(Assignment) Entries follow. Give back exactly the lines starting at the one containing "-82,7 +82,7 @@" and ending at the one containing "height: 44px; background: #2e4c6a;", and no other lines.
[Opening Excerpted records section]
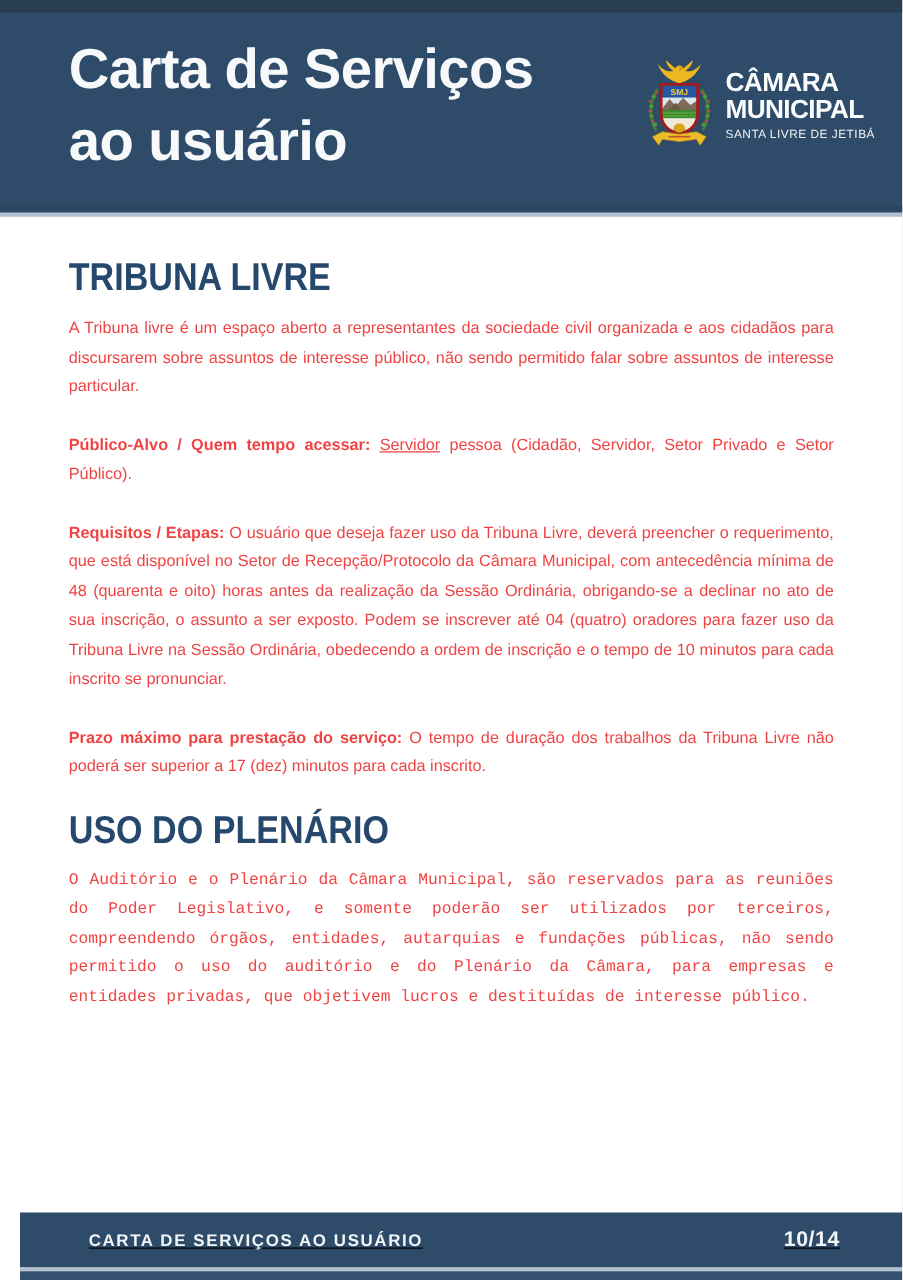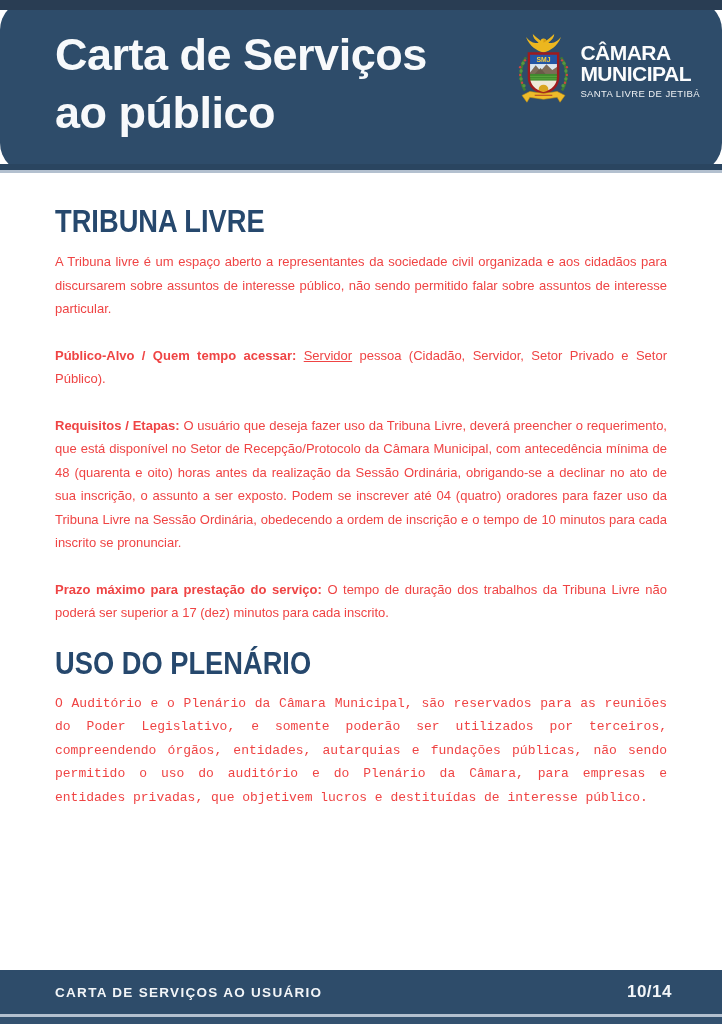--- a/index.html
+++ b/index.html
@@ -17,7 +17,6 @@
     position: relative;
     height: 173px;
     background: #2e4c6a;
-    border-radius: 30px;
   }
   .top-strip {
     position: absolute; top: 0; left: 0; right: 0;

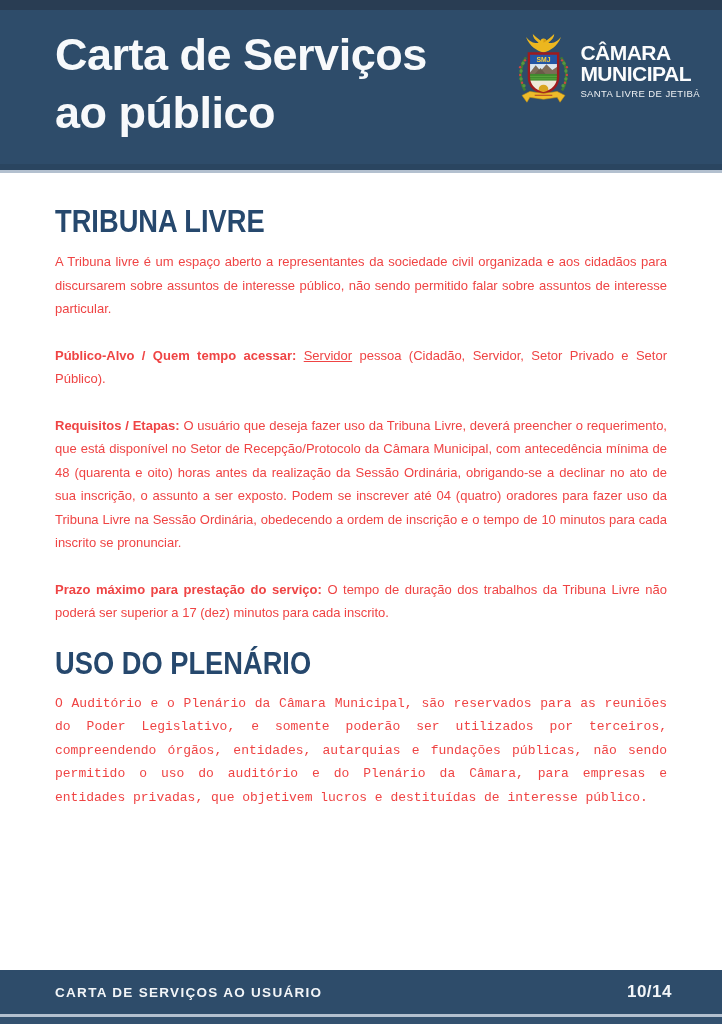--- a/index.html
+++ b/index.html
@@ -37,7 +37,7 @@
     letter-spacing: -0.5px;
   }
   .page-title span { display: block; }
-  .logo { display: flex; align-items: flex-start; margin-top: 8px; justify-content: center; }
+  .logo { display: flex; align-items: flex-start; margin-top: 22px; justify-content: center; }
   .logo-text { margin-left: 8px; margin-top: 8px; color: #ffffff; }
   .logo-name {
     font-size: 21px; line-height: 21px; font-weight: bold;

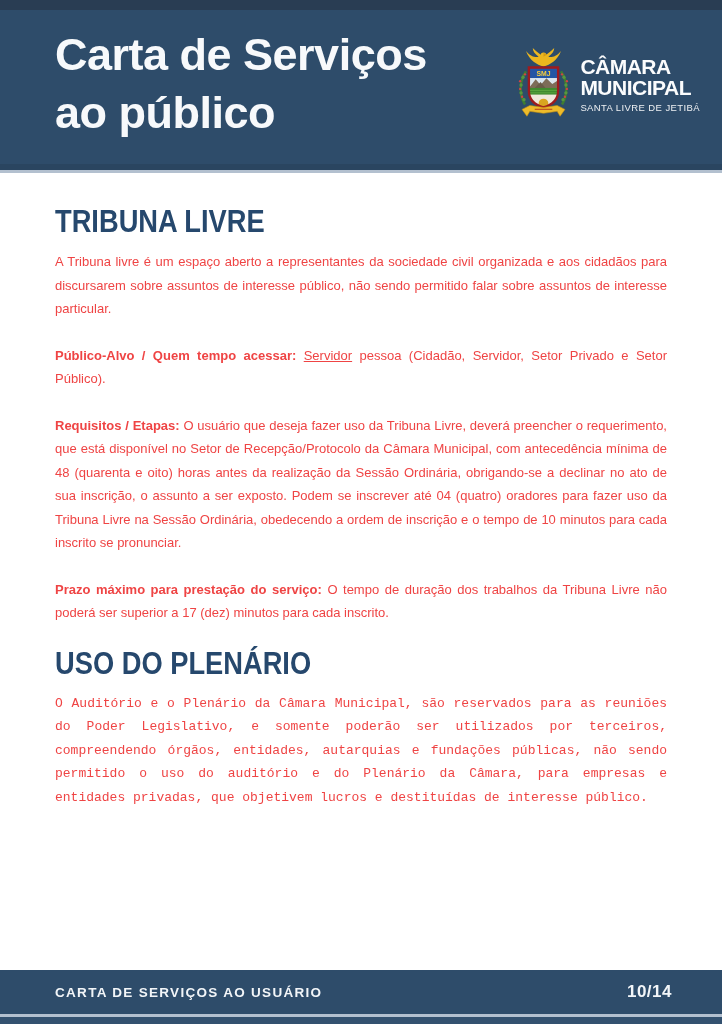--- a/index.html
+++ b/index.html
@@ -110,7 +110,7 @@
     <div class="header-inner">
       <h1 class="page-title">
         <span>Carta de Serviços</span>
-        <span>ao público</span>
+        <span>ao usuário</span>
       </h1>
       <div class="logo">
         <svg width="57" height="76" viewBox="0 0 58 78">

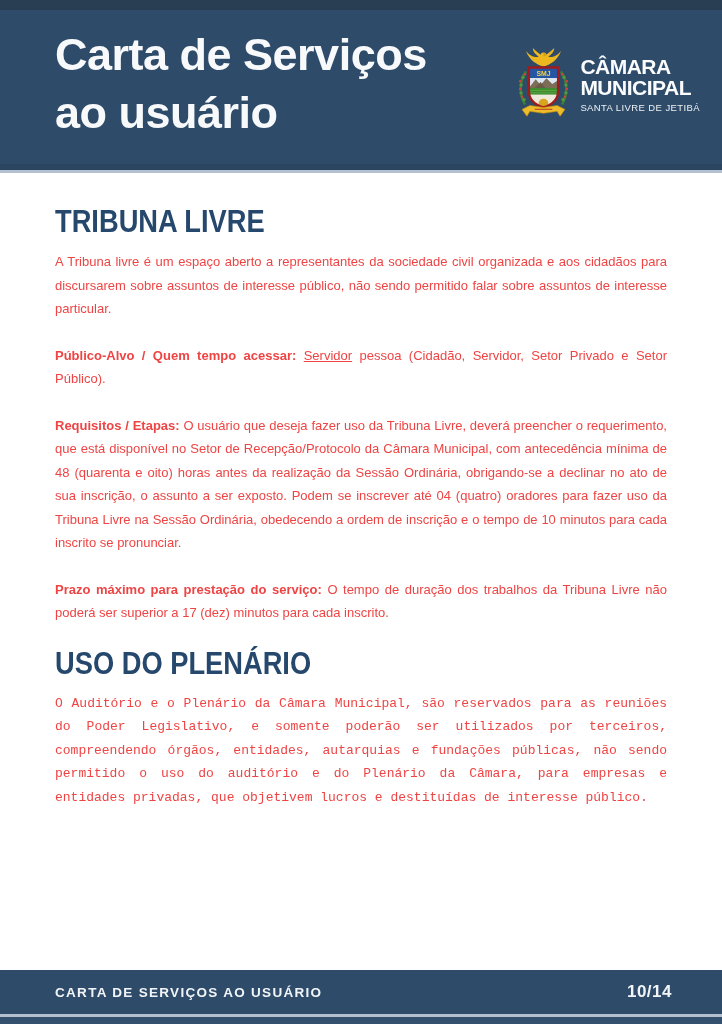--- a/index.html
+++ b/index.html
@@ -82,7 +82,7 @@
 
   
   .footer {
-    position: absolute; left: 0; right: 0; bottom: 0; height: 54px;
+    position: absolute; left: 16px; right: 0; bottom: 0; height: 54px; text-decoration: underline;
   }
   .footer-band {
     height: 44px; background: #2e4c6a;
[Closing Excerpted records section]
[Opening Excerpted records section]
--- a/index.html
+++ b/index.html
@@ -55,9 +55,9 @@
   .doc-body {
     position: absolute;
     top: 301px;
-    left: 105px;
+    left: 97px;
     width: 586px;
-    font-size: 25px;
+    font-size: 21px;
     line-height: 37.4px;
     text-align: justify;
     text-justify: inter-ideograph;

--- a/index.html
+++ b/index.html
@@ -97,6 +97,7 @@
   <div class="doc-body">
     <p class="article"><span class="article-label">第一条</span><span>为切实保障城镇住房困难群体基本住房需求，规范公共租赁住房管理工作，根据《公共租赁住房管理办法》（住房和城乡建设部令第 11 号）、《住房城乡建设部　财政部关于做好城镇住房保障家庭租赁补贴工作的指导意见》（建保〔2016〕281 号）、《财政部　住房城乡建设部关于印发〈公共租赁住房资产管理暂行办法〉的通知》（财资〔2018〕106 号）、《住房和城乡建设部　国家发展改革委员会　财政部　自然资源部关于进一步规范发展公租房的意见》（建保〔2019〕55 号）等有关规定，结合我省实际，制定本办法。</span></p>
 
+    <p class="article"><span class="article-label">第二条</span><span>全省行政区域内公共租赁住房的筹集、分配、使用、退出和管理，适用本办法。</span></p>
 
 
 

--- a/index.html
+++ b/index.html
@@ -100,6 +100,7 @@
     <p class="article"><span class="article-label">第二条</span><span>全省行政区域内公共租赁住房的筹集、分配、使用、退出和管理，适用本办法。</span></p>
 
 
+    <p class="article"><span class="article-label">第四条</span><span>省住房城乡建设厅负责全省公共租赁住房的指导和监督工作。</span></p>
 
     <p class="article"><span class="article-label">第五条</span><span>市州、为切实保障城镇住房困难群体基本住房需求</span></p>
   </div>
[Closing Excerpted records section]
(Task response)
@@ -82,7 +82,7 @@
 
   
   .footer {
-    position: absolute; left: 0; right: 0; bottom: 0; height: 54px;
+    position: absolute; left: 16px; right: 0; bottom: 0; height: 54px; text-decoration: underline;
   }
   .footer-band {
     height: 44px; background: #2e4c6a;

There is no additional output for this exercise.